May 16th, 2023 | by Amanda Wallace

Amanda Wallace

May 16th, 2023

Receptive Language vs. Expressive Language: Talking and Listening


The difference between receptive and expressive language comes down to talking and listening. Receptive language involves listening and expressive language involves talking. These two words are probably the shortest and most used definitions to explain expressive and receptive language. And while both are key components to language, there’s more to it than just that.  

Language is the system someone uses to communicate with another person. This includes how words are created and put together, the meaning of those words, and how to apply language in different social situations.

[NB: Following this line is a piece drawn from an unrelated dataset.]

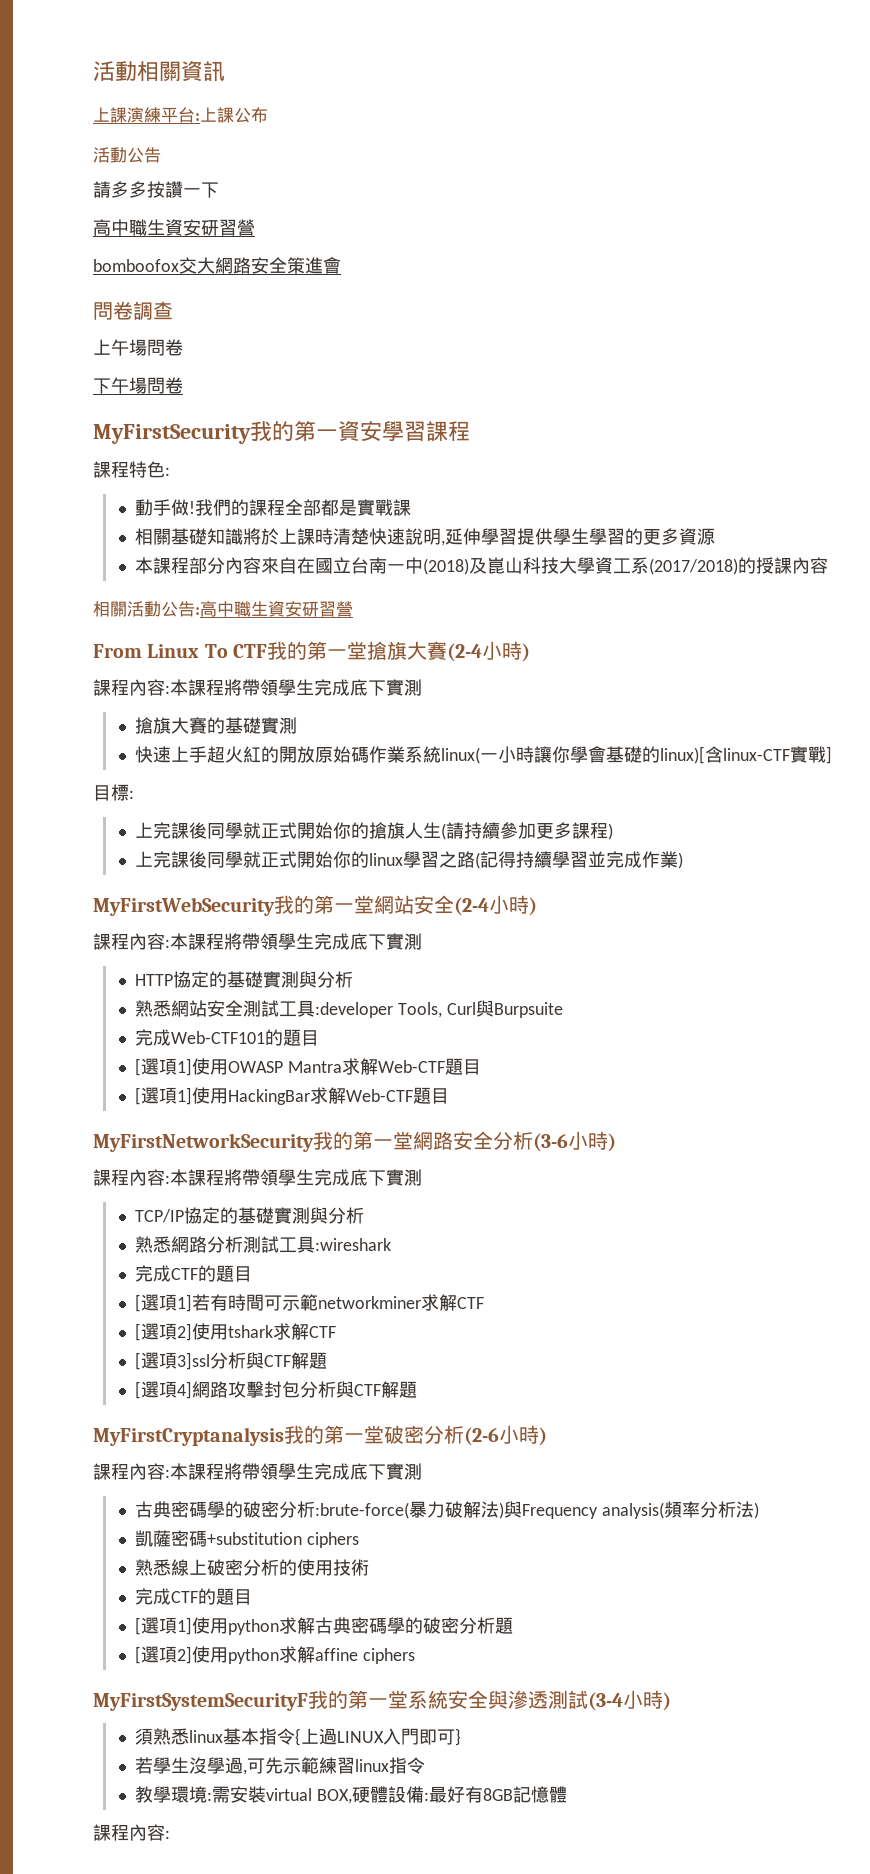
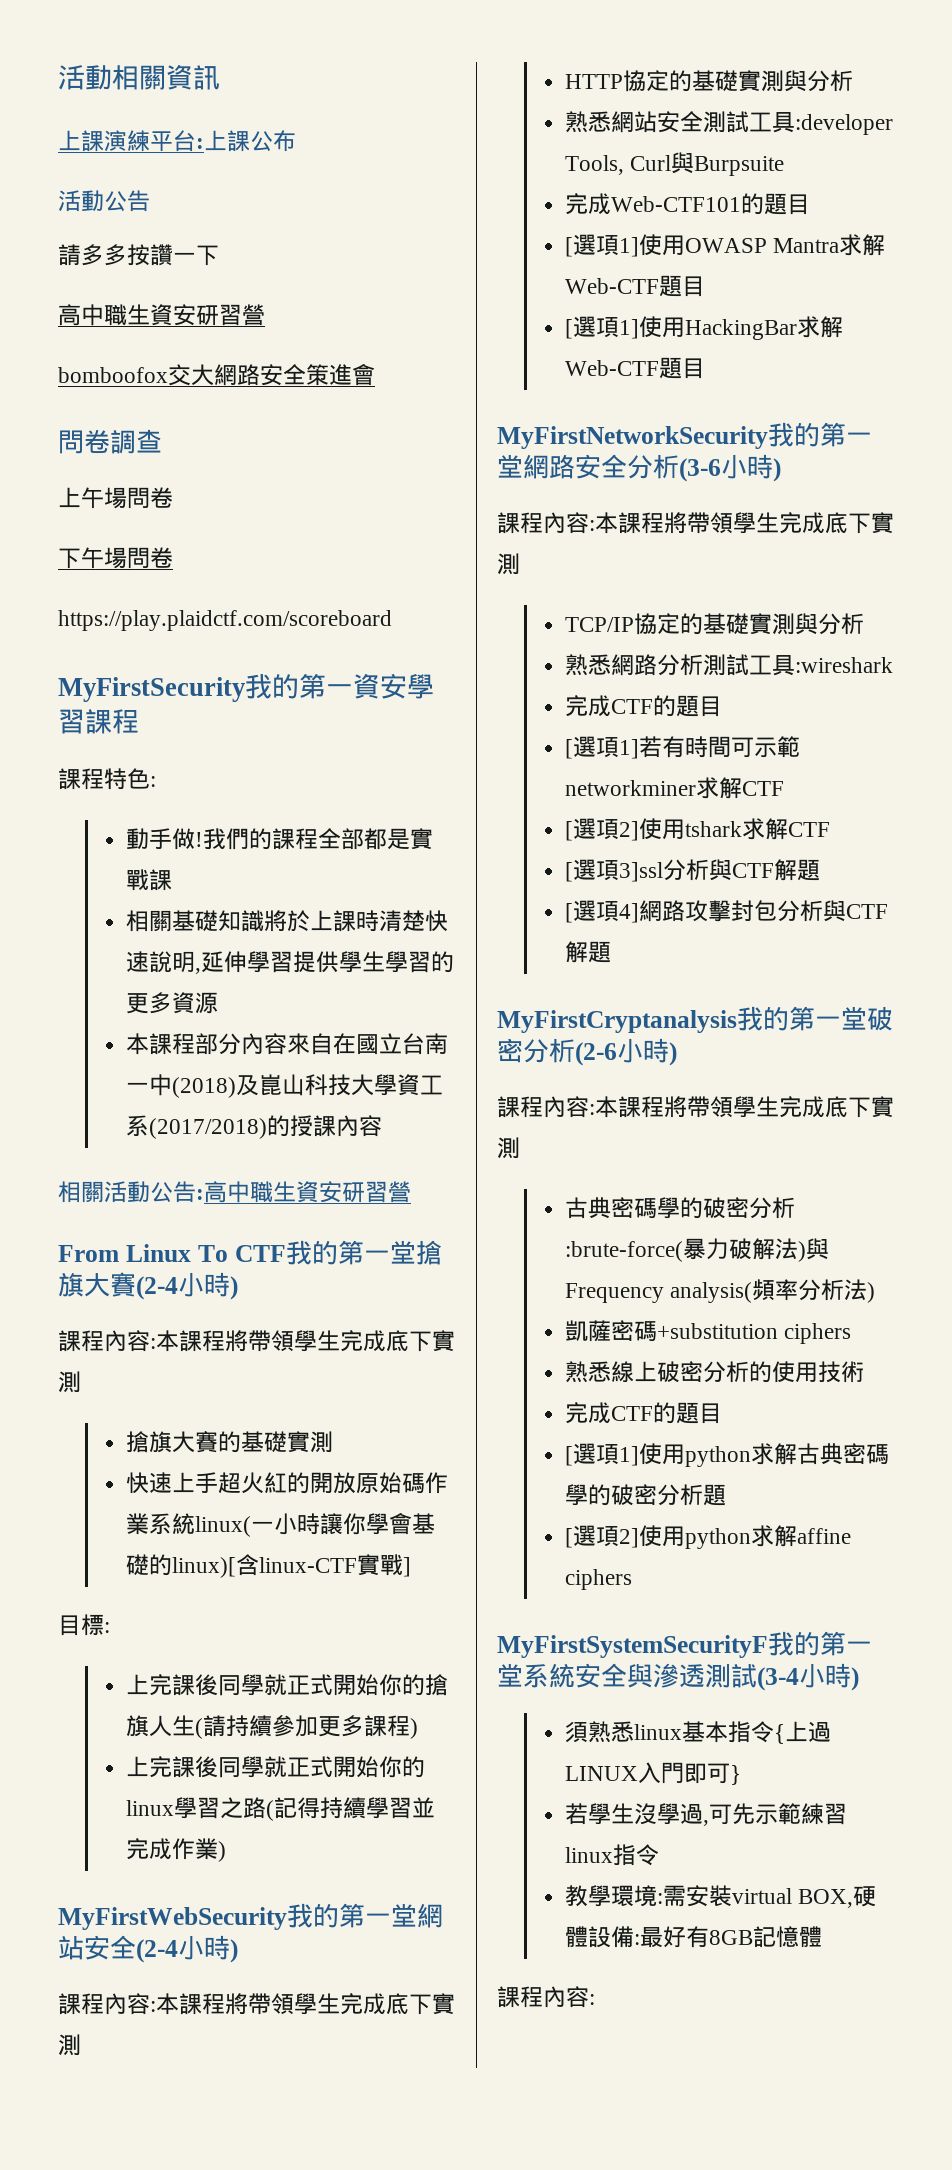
(183, 385) none -> [58,610,392,631] // https://play.plaidctf.com/scoreboard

As people, we use language to understand the world around us and to convey our thoughts and feelings. This is the basis of receptive and expressive language.  

Receptive Language 

Although listening is an important component of receptive language, it involves much more than just that. What is receptive language? Receptive language is the understanding of information provided in a variety of ways such as sounds and words; movement and gestures; and signs and symbols. Children often acquire elements of receptive language faster than expressive language. Because of this, our receptive language vocabulary is generally larger than that of our expressive language.

Receptive language is the understanding of information provided in a variety of ways such as sounds and words; movement and gestures; and signs and symbols.

What Are Receptive Language Skills?

During speech therapy for children, receptive language skills and goals might include:  

  • 1. Following simple to multistep directions (ex., “Give Daddy the ball,” “Pick up your toy and put it on the table,” “Stand up, push in your chair, and go to the door.”) 
  • 2. Answering comprehension questions (who/what/where/why) based on a picture or story  
  • 3. Understanding vocabulary words (concepts that help us describe, talk about time, or quantity)  
  • 4. Inferencing and making predictions based on a picture or story (ex., Showing a symbol such as a stop sign and asking, “What do you think that means?”; When reading a story, stop and ask, “What do you think the character will do next?”)  


Expressive Language

Expressive language is our ability to communicate our thoughts and feelings through words, gestures, signs, and/or symbols. It can be as simple as pointing to a desired object or as complex as writing a book about an area of interest.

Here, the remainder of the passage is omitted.